Content revision data
Content starts

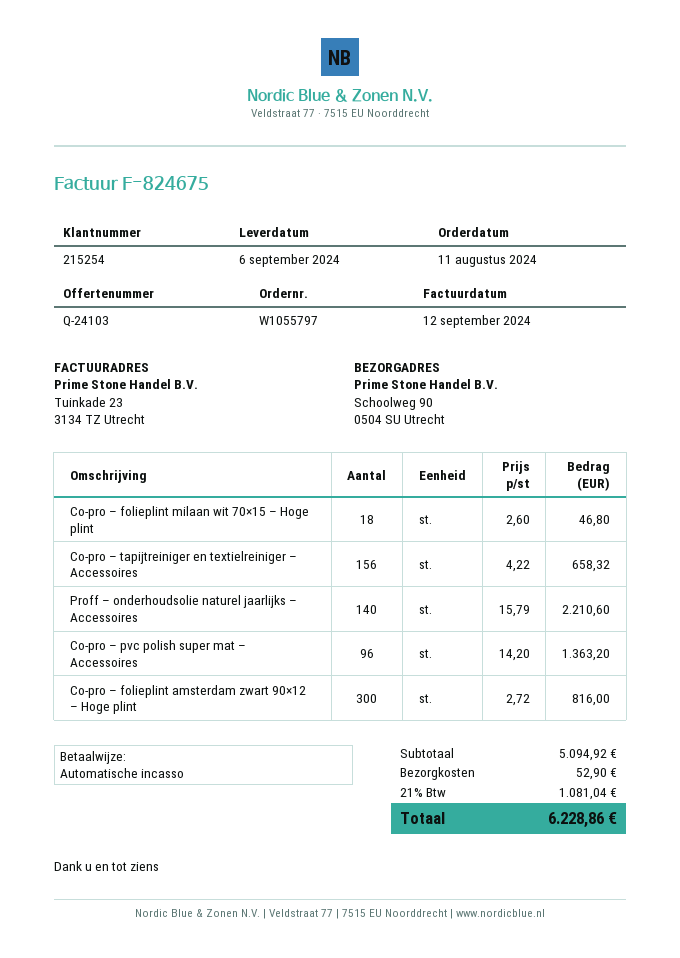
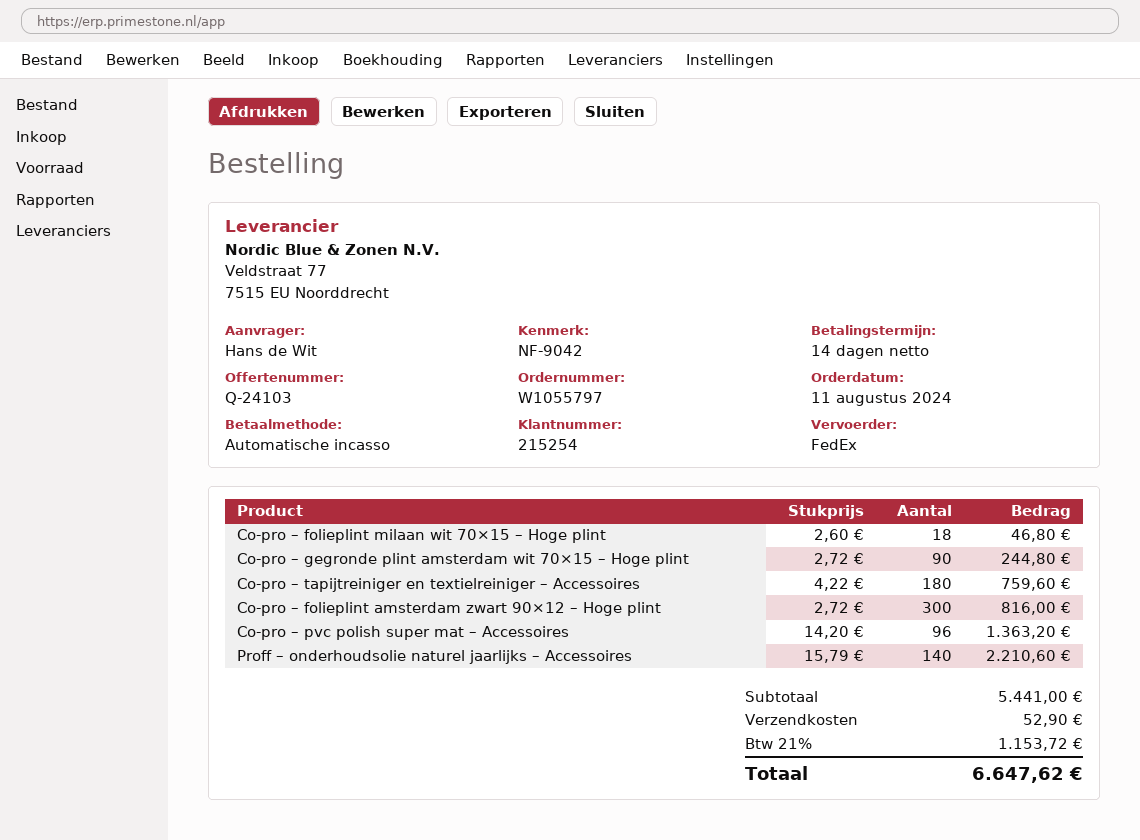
Co-pro – tapijtreiniger en textielreiniger – Accessoires: 156 x 4.22 = 658.32 -> 180 x 4.22 = 759.60
Co-pro – gegronde plint amsterdam wit 70×15 – Hoge plint: none -> 90 x 2.72 = 244.80
subtotal: 5094.92 -> 5441.00
tax: 21% = 1081.04 -> 21% = 1153.72
total: 6228.86 -> 6647.62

Content ends

What is needed
Taking the line that contains "Co-pro – gegronde" as the first, reproduce every line through the end of the entries exactly.

Answer space
Co-pro – gegronde plint amsterdam wit 70×15 – Hoge plint: none -> 90 x 2.72 = 244.80
subtotal: 5094.92 -> 5441.00
tax: 21% = 1081.04 -> 21% = 1153.72
total: 6228.86 -> 6647.62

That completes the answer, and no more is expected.